The purpose of the Corporation is to engage in any lawful act or activity for which corporations may be organized under the General Corporation Law of Delaware.

ARTICLE FOUR

The total number of shares which the Corporation shall have the authority to issue is Five Hundred Million (500,000,000) shares, all of which shall be shares of Class A Common Stock, with a par value of $0.001 (One Tenth of a Cent) per share.

ARTICLE FIVE

The name and mailing address of the incorporator is as follows:

 

Name    Address
Robert A. Jannusch    Kirkland & Ellis LLP
300 North LaSalle Drive
Chicago, IL 60654

ARTICLE SIX

The directors shall have the power to adopt, amend or repeal By-Laws, except as may be otherwise provided in the By-Laws.

ARTICLE SEVEN

The Corporation expressly elects not to be governed by Section 203 of the General Corporation Law of the State of Delaware.


ARTICLE EIGHT

To the fullest extent permitted by the General Corporation Law of the State of Delaware as the same exists or may hereafter be amended, a director of this Corporation shall not be liable to the Corporation or its stockholders for monetary damages for a breach of fiduciary duty as a director. Any repeal or modification of this ARTICLE EIGHT shall not adversely affect any right or protection of a director of the Corporation existing at the time of such repeal or modification.

ARTICLE NINE

The Corporation reserves the right to amend or repeal any provisions contained in this Certificate of Incorporation from time to time and at any time in the manner now or hereafter prescribed by the laws of the State of Delaware, and all rights conferred upon stockholders and directors are granted subject to such reservation.
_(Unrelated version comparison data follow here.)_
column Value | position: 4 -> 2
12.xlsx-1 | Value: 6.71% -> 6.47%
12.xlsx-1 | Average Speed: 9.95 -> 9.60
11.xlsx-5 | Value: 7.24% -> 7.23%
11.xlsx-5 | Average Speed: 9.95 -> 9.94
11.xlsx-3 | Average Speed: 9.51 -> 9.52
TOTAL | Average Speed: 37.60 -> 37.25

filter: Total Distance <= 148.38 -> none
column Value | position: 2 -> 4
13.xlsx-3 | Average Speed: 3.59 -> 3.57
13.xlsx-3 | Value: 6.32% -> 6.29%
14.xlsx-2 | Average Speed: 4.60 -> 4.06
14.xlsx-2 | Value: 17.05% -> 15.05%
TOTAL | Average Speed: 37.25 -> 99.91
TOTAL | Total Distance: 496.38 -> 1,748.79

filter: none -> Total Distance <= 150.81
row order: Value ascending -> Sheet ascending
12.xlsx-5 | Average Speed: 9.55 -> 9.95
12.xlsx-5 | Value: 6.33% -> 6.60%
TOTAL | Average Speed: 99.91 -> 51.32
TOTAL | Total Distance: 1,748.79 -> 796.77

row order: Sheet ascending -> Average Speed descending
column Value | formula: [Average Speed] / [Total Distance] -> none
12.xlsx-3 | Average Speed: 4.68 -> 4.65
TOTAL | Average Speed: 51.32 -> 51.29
*        *         *        *


I, the undersigned, being the sole incorporator hereinbefore named, for the purpose of forming a corporation in pursuance of the General Corporation Law of the State of Delaware, do make and file this Certificate, hereby declaring and certifying that the facts herein stated are true, and accordingly have hereunto set my hand this 5th day of March, 2021.

 

/s/ Robert A. Jannusch

Robert A. Jannusch, Sole Incorporator


CERTIFICATE OF AMENDMENT

OF

CERTIFICATE OF INCORPORATION

OF

MAVERICK SPECIALTY, INC.

* * * * *

Maverick Specialty, Inc., a corporation duly organized and existing under and by virtue of the General Corporation Law of the State of Delaware (the “Corporation”), does hereby certify as follows:

ARTICLE TEN That the Corporation was originally formed as Maverick Specialty, Inc., a Delaware corporation, and filed its original Certificate of Incorporation with the Secretary of State of the State of Delaware on March 5, 2021 (the “Certificate of Incorporation”).
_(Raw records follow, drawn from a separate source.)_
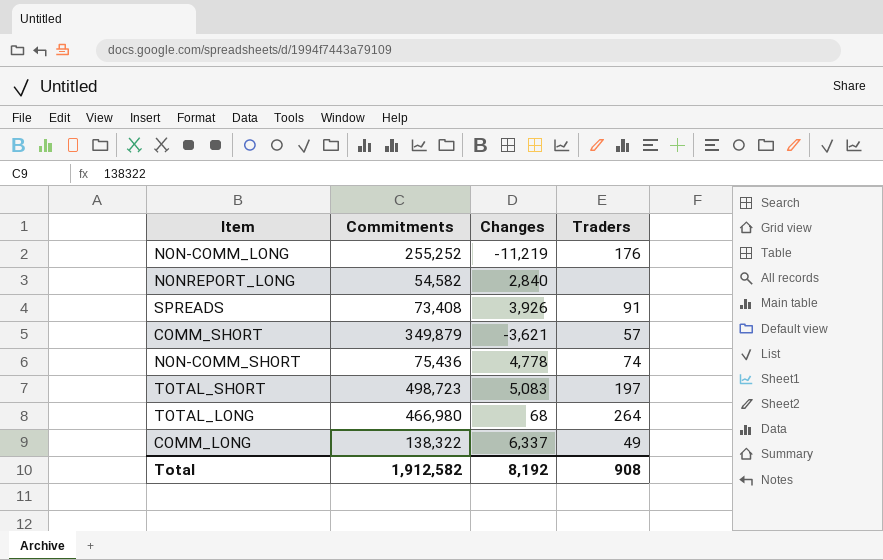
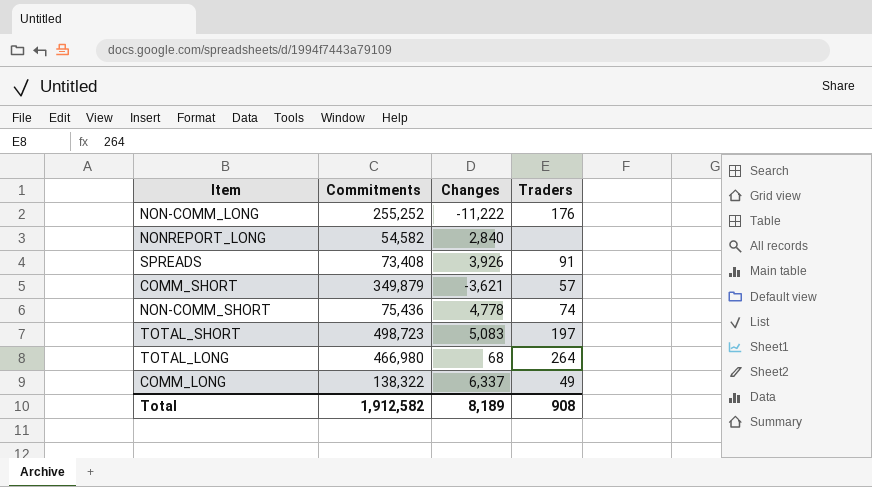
NON-COMM_LONG | Changes: -11,219 -> -11,222
Total | Changes: 8,192 -> 8,189

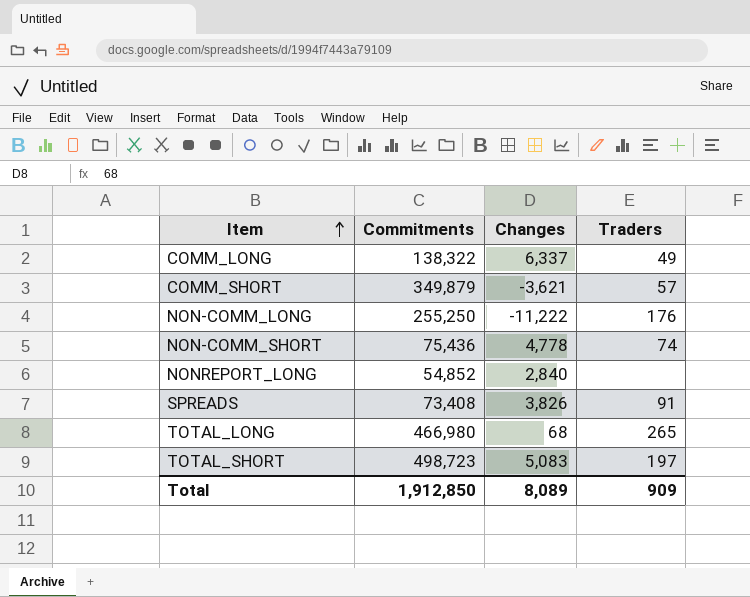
row order: none -> Item ascending
NON-COMM_LONG | Commitments: 255,252 -> 255,250
NONREPORT_LONG | Commitments: 54,582 -> 54,852
SPREADS | Changes: 3,926 -> 3,826
TOTAL_LONG | Traders: 264 -> 265
Total | Commitments: 1,912,582 -> 1,912,850
Total | Changes: 8,189 -> 8,089
Total | Traders: 908 -> 909

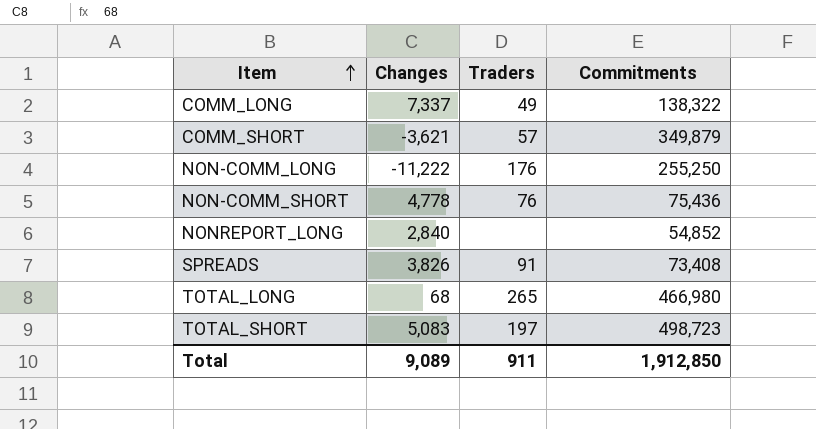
column Commitments | position: 2 -> 4
COMM_LONG | Changes: 6,337 -> 7,337
NON-COMM_SHORT | Traders: 74 -> 76
Total | Changes: 8,089 -> 9,089
Total | Traders: 909 -> 911

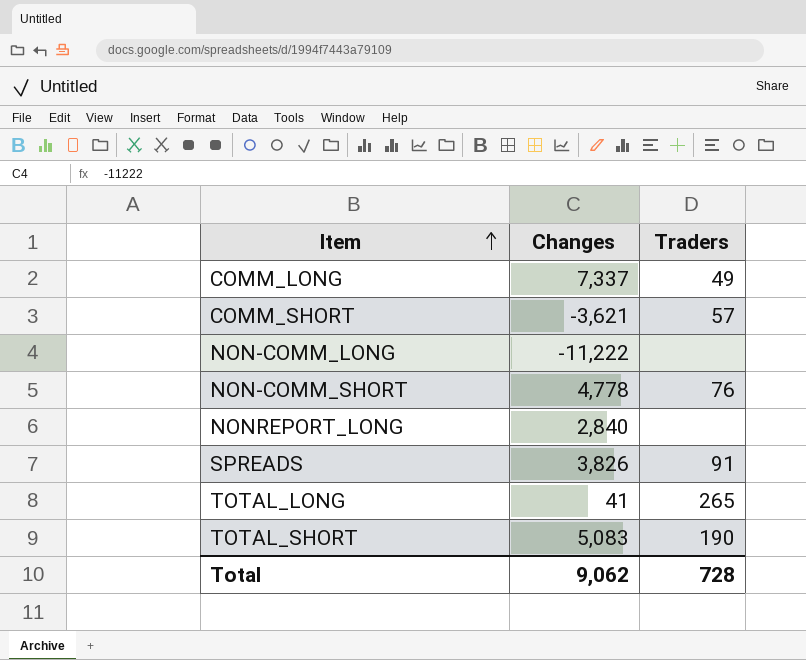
column Commitments | position: 4 -> none
NON-COMM_LONG | Traders: 176 -> none
TOTAL_LONG | Changes: 68 -> 41
TOTAL_SHORT | Traders: 197 -> 190
Total | Changes: 9,089 -> 9,062
Total | Traders: 911 -> 728

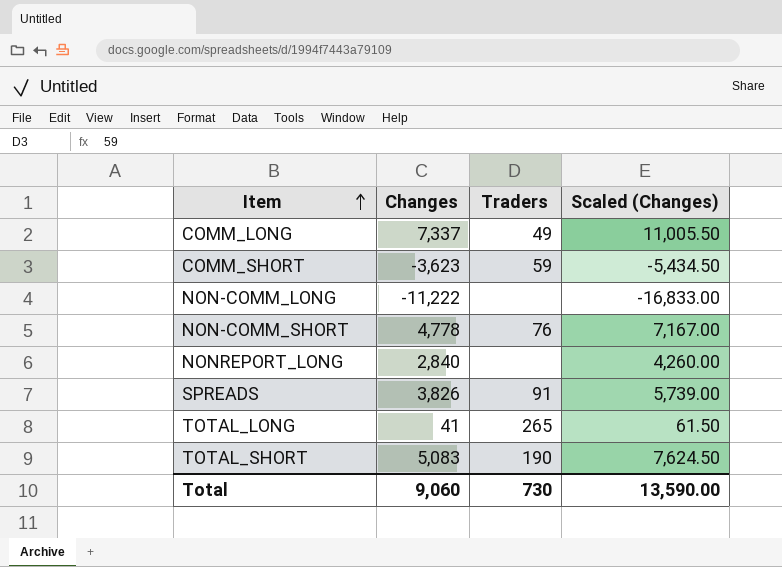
column Scaled (Changes) | formula: none -> [Changes] * 1.5
COMM_SHORT | Changes: -3,621 -> -3,623
COMM_SHORT | Traders: 57 -> 59
Total | Changes: 9,062 -> 9,060
Total | Traders: 728 -> 730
ARTICLE ELEVEN That the Certificate of Incorporation be, and hereby is, amended by deleting Article One in its entirety and substituting in lieu thereof a new Article One to read as follows:

Name. The name of this corporation is Ryan Specialty Group Holdings, Inc. (herein after called the “Corporation”).

ARTICLE TWELVE That the terms and conditions of this Certificate of Amendment of the Certificate of Incorporation were duly adopted by the board of directors of the Corporation in accordance with Section 242 of the General Corporation Law of the State of Delaware.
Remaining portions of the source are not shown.